[AIM OF THE EXERCISE] Somewhere below, one line contains "display:flex; align-items:center; padding:0 7px;" and a later line contains "repeating-linear-gradient(90deg,#98a0a8 0 1px, rgba(0,0,0,0)". Output those two lines and everything between them exactly, and nothing else.
#####
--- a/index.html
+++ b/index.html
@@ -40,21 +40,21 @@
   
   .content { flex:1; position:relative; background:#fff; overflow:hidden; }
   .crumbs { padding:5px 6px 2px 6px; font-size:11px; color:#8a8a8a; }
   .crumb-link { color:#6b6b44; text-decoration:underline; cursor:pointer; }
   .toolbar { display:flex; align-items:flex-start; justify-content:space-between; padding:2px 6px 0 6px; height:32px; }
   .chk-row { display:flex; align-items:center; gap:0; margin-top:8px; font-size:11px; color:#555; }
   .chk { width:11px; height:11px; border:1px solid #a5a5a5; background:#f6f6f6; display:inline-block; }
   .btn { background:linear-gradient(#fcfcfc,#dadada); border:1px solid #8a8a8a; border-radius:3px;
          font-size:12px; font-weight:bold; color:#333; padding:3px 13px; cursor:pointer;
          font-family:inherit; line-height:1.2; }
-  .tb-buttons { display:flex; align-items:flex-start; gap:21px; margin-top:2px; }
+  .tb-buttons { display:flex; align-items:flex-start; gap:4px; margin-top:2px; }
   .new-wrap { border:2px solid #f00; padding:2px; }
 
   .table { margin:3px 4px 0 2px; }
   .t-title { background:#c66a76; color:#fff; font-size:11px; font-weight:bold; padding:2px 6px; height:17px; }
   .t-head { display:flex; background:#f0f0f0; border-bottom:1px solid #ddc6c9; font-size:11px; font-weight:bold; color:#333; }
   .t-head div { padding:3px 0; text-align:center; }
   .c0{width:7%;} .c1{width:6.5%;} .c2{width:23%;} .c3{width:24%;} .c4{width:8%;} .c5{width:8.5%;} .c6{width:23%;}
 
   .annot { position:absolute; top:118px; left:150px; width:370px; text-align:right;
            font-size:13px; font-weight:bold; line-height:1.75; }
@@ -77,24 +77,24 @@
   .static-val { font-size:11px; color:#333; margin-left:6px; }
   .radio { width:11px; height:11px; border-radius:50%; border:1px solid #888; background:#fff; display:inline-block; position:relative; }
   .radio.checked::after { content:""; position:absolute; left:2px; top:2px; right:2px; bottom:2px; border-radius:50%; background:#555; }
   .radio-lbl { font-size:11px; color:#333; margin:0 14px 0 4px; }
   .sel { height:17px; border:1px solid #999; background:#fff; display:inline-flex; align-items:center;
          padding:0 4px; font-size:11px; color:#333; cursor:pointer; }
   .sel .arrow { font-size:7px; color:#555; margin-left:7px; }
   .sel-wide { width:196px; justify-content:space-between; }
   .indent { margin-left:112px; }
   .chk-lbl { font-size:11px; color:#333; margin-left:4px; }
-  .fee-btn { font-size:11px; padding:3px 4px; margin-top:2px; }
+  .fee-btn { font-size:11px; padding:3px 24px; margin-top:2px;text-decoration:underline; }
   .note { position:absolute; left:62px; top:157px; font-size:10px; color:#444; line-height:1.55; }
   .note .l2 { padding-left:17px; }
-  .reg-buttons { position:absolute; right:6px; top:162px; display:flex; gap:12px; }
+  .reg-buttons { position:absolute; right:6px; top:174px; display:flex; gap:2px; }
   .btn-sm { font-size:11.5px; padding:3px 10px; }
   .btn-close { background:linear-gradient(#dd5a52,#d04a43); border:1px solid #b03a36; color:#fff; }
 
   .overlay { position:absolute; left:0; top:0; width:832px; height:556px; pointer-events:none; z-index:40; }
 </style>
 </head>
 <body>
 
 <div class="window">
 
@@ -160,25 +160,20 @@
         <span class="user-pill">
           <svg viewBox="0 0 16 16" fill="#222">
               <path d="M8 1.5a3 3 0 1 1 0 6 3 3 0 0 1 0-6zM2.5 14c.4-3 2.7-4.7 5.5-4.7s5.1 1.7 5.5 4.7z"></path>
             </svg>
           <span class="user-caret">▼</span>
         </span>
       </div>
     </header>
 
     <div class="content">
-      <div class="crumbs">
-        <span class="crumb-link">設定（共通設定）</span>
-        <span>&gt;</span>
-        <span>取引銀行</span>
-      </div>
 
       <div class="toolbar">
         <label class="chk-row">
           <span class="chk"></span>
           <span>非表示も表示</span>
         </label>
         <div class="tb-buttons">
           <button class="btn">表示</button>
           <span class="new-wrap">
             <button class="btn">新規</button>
#####
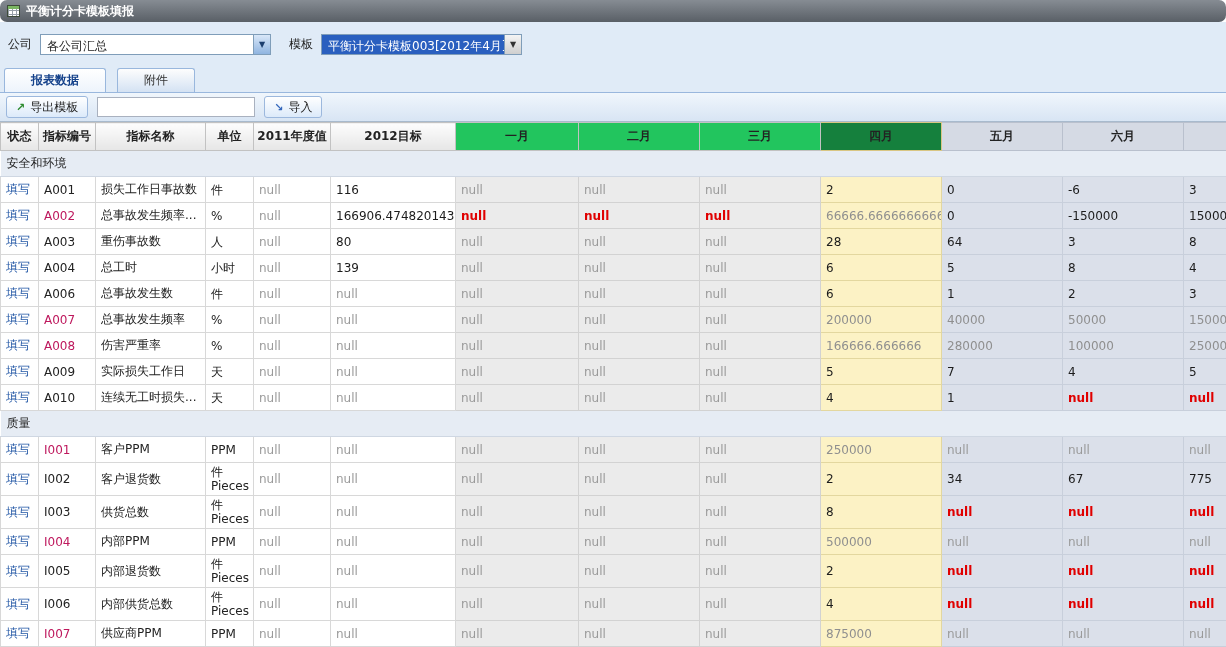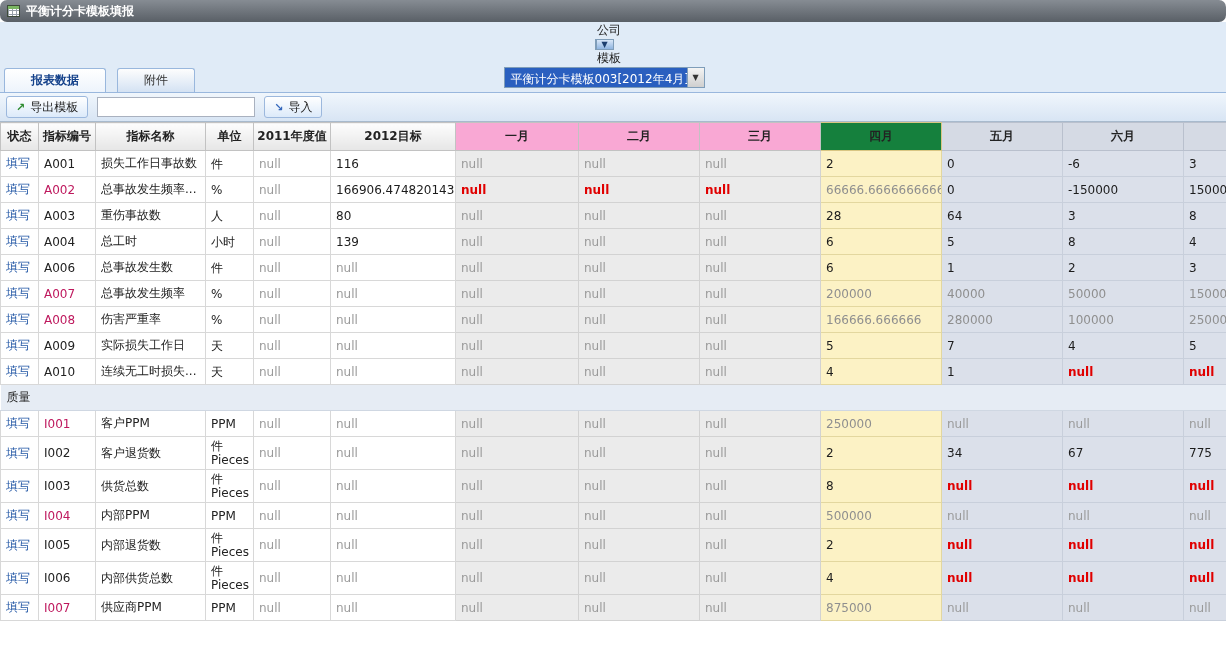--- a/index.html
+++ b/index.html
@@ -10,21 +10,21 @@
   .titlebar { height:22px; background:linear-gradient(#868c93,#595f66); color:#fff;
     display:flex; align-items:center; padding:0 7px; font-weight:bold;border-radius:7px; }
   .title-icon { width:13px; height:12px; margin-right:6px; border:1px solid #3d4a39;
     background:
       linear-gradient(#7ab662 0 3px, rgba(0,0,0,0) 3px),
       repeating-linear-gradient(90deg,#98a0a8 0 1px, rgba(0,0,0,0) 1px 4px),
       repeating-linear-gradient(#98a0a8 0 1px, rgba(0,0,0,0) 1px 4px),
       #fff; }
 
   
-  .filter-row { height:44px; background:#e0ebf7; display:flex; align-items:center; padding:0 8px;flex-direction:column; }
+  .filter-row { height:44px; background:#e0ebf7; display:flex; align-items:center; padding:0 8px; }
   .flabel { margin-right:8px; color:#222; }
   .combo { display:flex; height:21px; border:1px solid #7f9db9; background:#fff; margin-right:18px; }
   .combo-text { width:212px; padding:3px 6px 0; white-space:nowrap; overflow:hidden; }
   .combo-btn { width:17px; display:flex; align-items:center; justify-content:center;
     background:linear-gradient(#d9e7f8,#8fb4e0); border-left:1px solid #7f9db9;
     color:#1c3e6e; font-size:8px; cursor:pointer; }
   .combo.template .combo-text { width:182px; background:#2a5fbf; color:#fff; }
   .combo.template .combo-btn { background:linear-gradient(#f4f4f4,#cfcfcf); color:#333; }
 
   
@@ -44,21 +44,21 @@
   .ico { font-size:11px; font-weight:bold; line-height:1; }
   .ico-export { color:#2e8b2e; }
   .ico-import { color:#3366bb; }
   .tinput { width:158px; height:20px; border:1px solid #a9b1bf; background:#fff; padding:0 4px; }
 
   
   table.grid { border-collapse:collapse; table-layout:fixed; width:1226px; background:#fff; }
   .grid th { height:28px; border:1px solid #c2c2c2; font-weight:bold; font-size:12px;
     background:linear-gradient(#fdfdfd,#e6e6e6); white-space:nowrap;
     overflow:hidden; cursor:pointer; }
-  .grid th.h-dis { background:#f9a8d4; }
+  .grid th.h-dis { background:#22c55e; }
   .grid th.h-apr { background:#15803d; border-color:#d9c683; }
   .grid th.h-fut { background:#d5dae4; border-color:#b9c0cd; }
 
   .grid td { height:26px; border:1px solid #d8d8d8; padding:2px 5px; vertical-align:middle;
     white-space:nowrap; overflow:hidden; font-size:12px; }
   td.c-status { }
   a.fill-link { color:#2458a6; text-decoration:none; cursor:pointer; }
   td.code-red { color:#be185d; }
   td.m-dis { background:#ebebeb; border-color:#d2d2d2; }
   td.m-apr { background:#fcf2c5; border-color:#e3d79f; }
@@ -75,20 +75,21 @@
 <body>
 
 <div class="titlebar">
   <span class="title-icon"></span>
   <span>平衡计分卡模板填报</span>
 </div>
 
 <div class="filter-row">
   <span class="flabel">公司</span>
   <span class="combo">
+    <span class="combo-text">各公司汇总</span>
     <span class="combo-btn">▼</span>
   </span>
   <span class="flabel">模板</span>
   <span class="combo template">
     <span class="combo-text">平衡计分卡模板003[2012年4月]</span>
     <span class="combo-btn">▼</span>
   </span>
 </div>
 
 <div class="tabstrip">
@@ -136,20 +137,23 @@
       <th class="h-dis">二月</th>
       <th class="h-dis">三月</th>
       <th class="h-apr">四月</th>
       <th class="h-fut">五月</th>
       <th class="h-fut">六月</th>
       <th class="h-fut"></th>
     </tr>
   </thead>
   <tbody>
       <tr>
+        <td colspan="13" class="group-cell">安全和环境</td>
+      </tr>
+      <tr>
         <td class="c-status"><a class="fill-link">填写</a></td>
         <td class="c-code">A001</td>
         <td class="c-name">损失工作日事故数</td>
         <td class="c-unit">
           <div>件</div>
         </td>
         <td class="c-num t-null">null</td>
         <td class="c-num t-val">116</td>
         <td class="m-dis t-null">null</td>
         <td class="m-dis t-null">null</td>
#####
[EXPECTED ANSWER]
     display:flex; align-items:center; padding:0 7px; font-weight:bold;border-radius:7px; }
   .title-icon { width:13px; height:12px; margin-right:6px; border:1px solid #3d4a39;
     background:
       linear-gradient(#7ab662 0 3px, rgba(0,0,0,0) 3px),
       repeating-linear-gradient(90deg,#98a0a8 0 1px, rgba(0,0,0,0) 1px 4px),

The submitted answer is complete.